The MIT administration issued an open call for papers on generative AI, attracting 75 proposals above expectations. Following this, MIT’s President, Sally Kornbluth, and Provost, Cynthia Barnhart, issued a second call for proposals which saw 53 submissions. Now, 16 of these submissions have been chosen by the faculty committee to receive exploratory funding for detailed research.
The chosen projects will receive grants ranging from $50,000 to $70,000 to produce 10-page impact papers. The topics of these selected proposals vary widely across different faculties and disciplines, reflecting a broad spectrum of generative AI applications and impacts. Notably, many of the proposals come from interdisciplinary faculty and researcher teams representing all five of the Institute’s schools and the MIT Schwarzman College of Computing, underlining the wide-reaching interest and potential of generative AI.

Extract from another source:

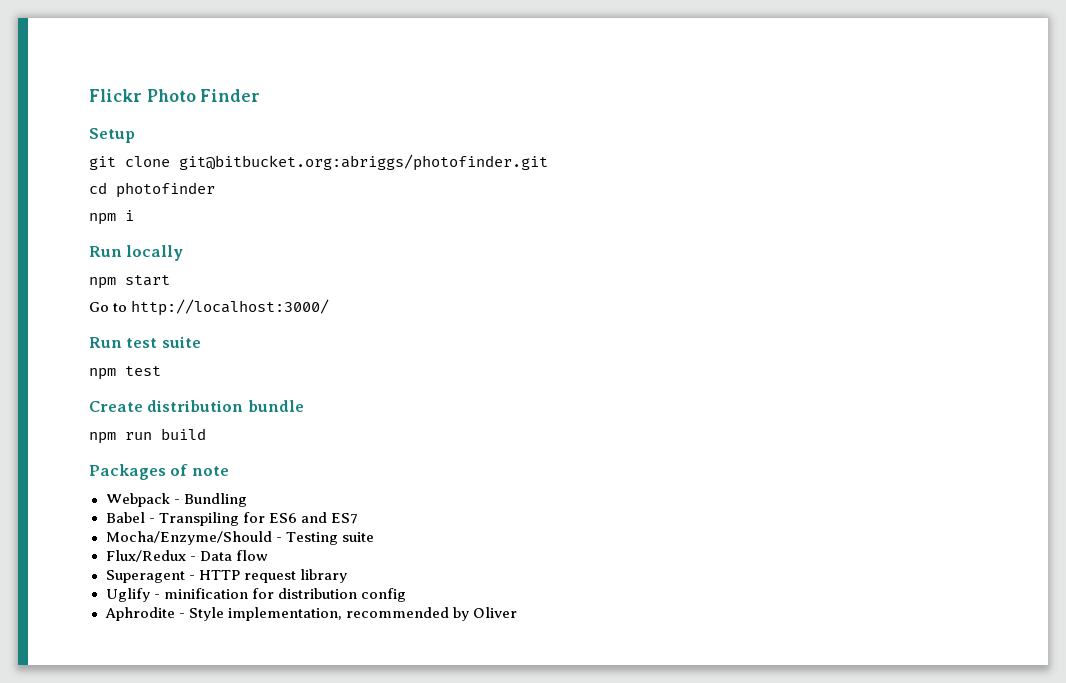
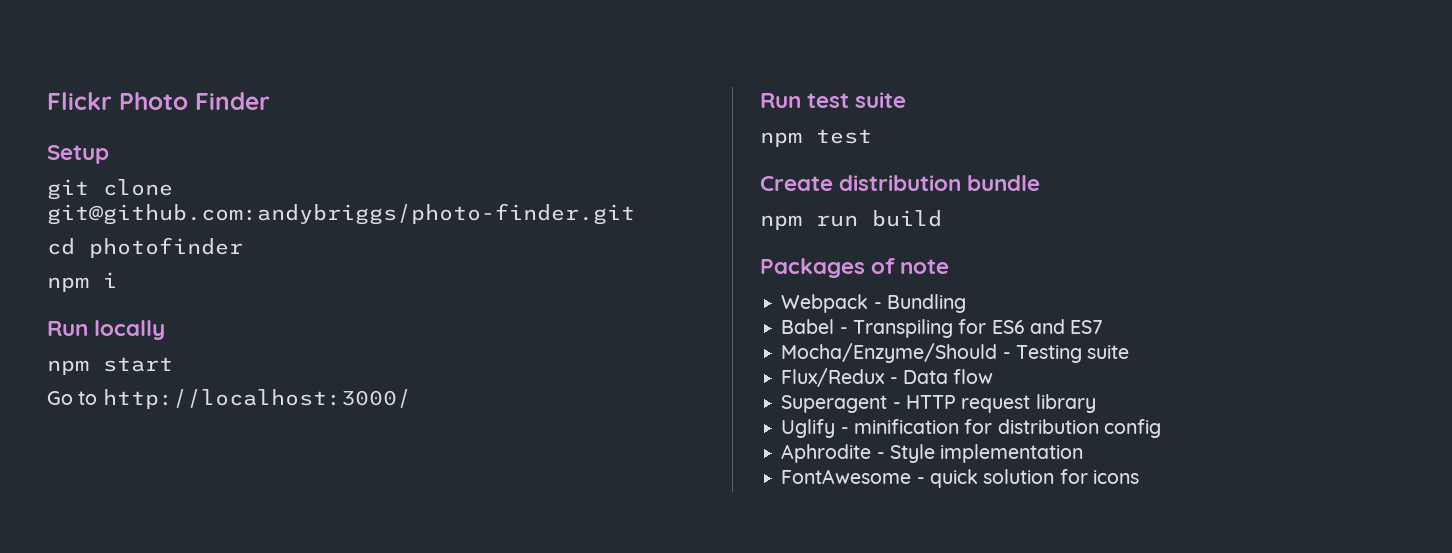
[179,154,548,171] git@bitbucket.org:abriggs/photofinder.git -> [47,203,635,225] git@github.com:andybriggs/photo-finder.git
[227,607,517,621] implementation, recommended by Oliver -> [940,444,1084,463] [781,469,1139,488] implementation // FontAwesome - quick solution for icons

The selected papers cover a vast range of topics from the use of generative AI in privacy, physical sciences, visual intelligence, art, human interactions, negotiations, new applications, civic engagement, textile engineering, biomedical innovation, the creative economy, live music performances, learning systems, supporting the aging population, understanding language, to visual arts. The authors of the papers come from a diverse range of disciplines, demonstrating the pervasiveness of AI technology.
These papers are to be disseminated widely via a publication medium managed and hosted by MIT Press under the MIT Open Publishing Services program, ensuring widespread accessibility and impact. The funding for the projects was supported in part by a former innovation scholar and current advisory council member of MIT School of Engineering, Thomas Tull.
The dual call for projects and its overwhelming response signifies the rapid growth and interest in AI across a multitude of fields. Furthermore, the seed funding of selected proposals highlights MIT’s active encouragement and promotion of AI research within its academic community. Not only does this help expand our knowledge and understanding of AI’s capacity, but it also pushes the boundaries of its applicability across various disciplines.